Get a Mac

Witty series of short movies explaining various reasons for buying an Apple Mac. Not recommended for Windows users unless they’ve been retrofitted with a sense of humour. The movies are clearly inspired by Umberto Eco’s celebrated essay arguing that the PC was a Protestant machine whereas the Mac was undoubtedly a Catholic one.

Thanks to Gerard for the link.

Spinwatch

Here’s a really good idea — a website that publishes details of the organisations lobbying for a particular change in public policy — in this case nuclear power.

The Nuclear Spin website is designed to help people find out more about the key pro-nuclear advocates in the UK who are pushing for a resumption of nuclear power. It documents some of the public relations tactics being used by the industry to fool the public into believing that Britain’s future is nuclear.

We need to do one for the copyright thugs.

Bush’s hydrogen fantasies: “forever far off”

From a Technology Review interview with Ernest J. Moniz, an MIT physicist and former Under Secretary of the U.S. Department of Energy…

Tech Review: President Bush has been talking a lot about hydrogen. Is the hydrogen economy the answer?

Moniz: There are many here on campus who have written about it — John Deutch had a Science paper about it and John Heywood has testified to the Congress about it and has written several reports with colleagues. The hydrogen transportation economy looks to us to be very, very challenging, very far off. And “very far off” could mean: forever far off. Given the cost barriers that must be overcome with fuel cells, the challenges for storing hydrogen onboard, and the infrastructure problems for delivering hydrogen — it makes one wonder whether alternative technologies, which require far less disruption to the infrastructure and are far less of a cost challenge, but are highly efficient, don’t essentially accomplish the same goal…

The World Cup script

The current hysteria about the broken metatarsal of Wayne Rooney (see helpful illustration above) reminds one that world cup hysteria in the British media is running true to form. It goes like this:

  • First comes the (cruel and unnatural) encouragement of hopes that England might actually win the cup.
  • Next follows the crushing disappointment of the team’s plucky but abysmal performance in the actual tournament.
  • Then comes the vicious aftermath in which the tabloids turn on the architects of the disaster, i.e. managers, players, officials — in short, anyone but themselves.
  • The one thing missing from the time-honoured script is likely to be English football hooligans, who were once world champions at their sport, but are now apparently eclipsed by Polish thugs. Sigh. And to think that this country once had an Empire on which the sun never set.
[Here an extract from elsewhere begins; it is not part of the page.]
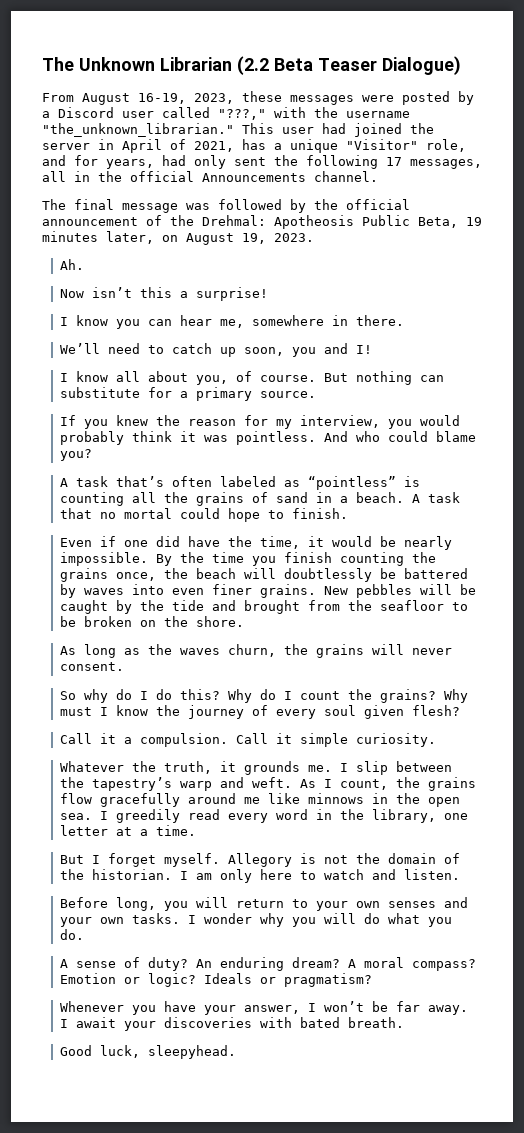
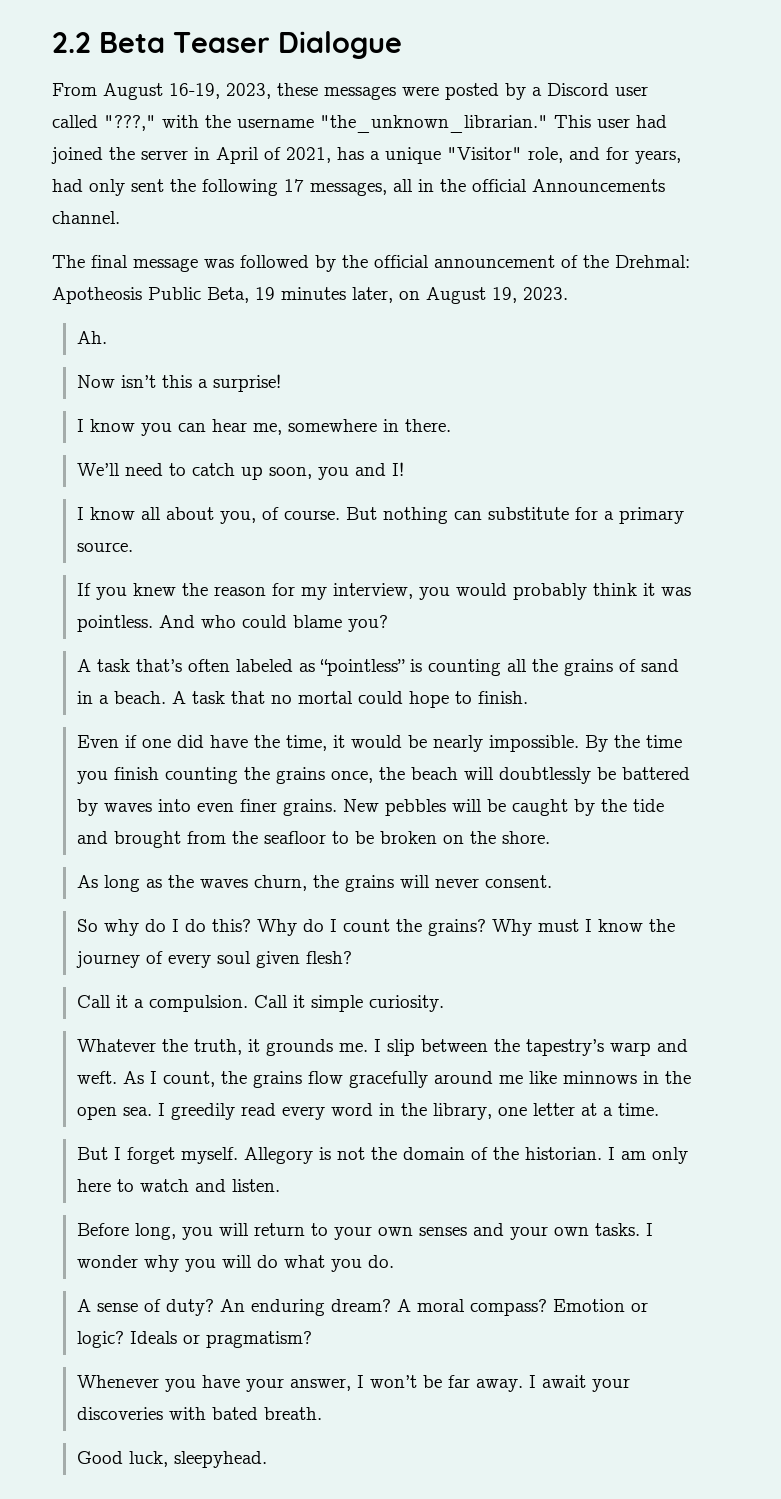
- The Unknown Librarian (2.2 Beta Teaser Dialogue)
+ 2.2 Beta Teaser Dialogue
    I think you turn left after Afghanistan

    WASHINGTON (Reuters) – Most American young people can’t find Iraq on a map, even though U.S. troops have been there for more than three years, according to a new geographic literacy study released on Tuesday.

    Fewer than 4 in 10 Americans aged 18-24 in a survey could place Iraq on an unlabeled map of the Middle East, a study conducted for National Geographic found. Only about one-quarter of respondents could find Iran and Israel on the same map.

    Sixty-nine percent of young people picked out China on a map of Asia, but only about half could find India and Japan and only 12 percent correctly located Afghanistan.

    [Link] via Truthdig.

    Lunatics in charge of asylum

    One thing mysteriously missing from the discussion about the managerial chaos at the Home Office is the fact that this is the organisation which is going to oversee (and ensure the security of) ID cards.

    And the Chinese for ‘lap dog’ is…

    Good Morning Silicon Valley has an entertaining swipe at Google’s quest for a Chinese name for its local service…

    Google’s running into a vocal backlash in China, and it has nothing to do with its cooperation in state censorship. No, the issue that has galvanized thousands of Chinese to sign an online petition is the search sovereign’s choice of a Mandarin name: Guge, represented by the ideograms for “valley” and “song” (see “Unfortunately, access to the lyrics of ‘Valley Song’ is restricted in China”). Google felt the name conveyed the harvest, “the sense of a fruitful and productive search experience in a poetic Chinese way.” The image that came through to many, however, was closer to a stroll in the country than a hunt through cyberspace. “Google gives us an individualistic feel, yet Guge sounds traditional and rural … in other words, it’s outdated,” wrote one blogger. Then there’s the problem of near-homophones. One Web site operator said, “When I first heard the name Guge, I couldn’t help laughing. It sounded like fool, funny and fart.”

    The NoGuge.com site is collecting suggested alternatives, and the leader is Gougou (dog dog), which is how Google is already widely known in China. The company says those folks are barking [sic] up the wrong tree: “Names such as gougou (dog dog) could not reflect the responsibilities of a corporate, brand or product name, nor do they reflect fully our goals and mission.” Other suggestions include Goule (enough), Gugu (auntie), Gugou (ancient dog), Gege (elder brother) and one that may strike a little too close to the bone, considering Google’s concessions to the government — Good Gou (good dog).

    How about “Running Dog”? That was one of Mao Zedong’s terms of general abuse for capitalists.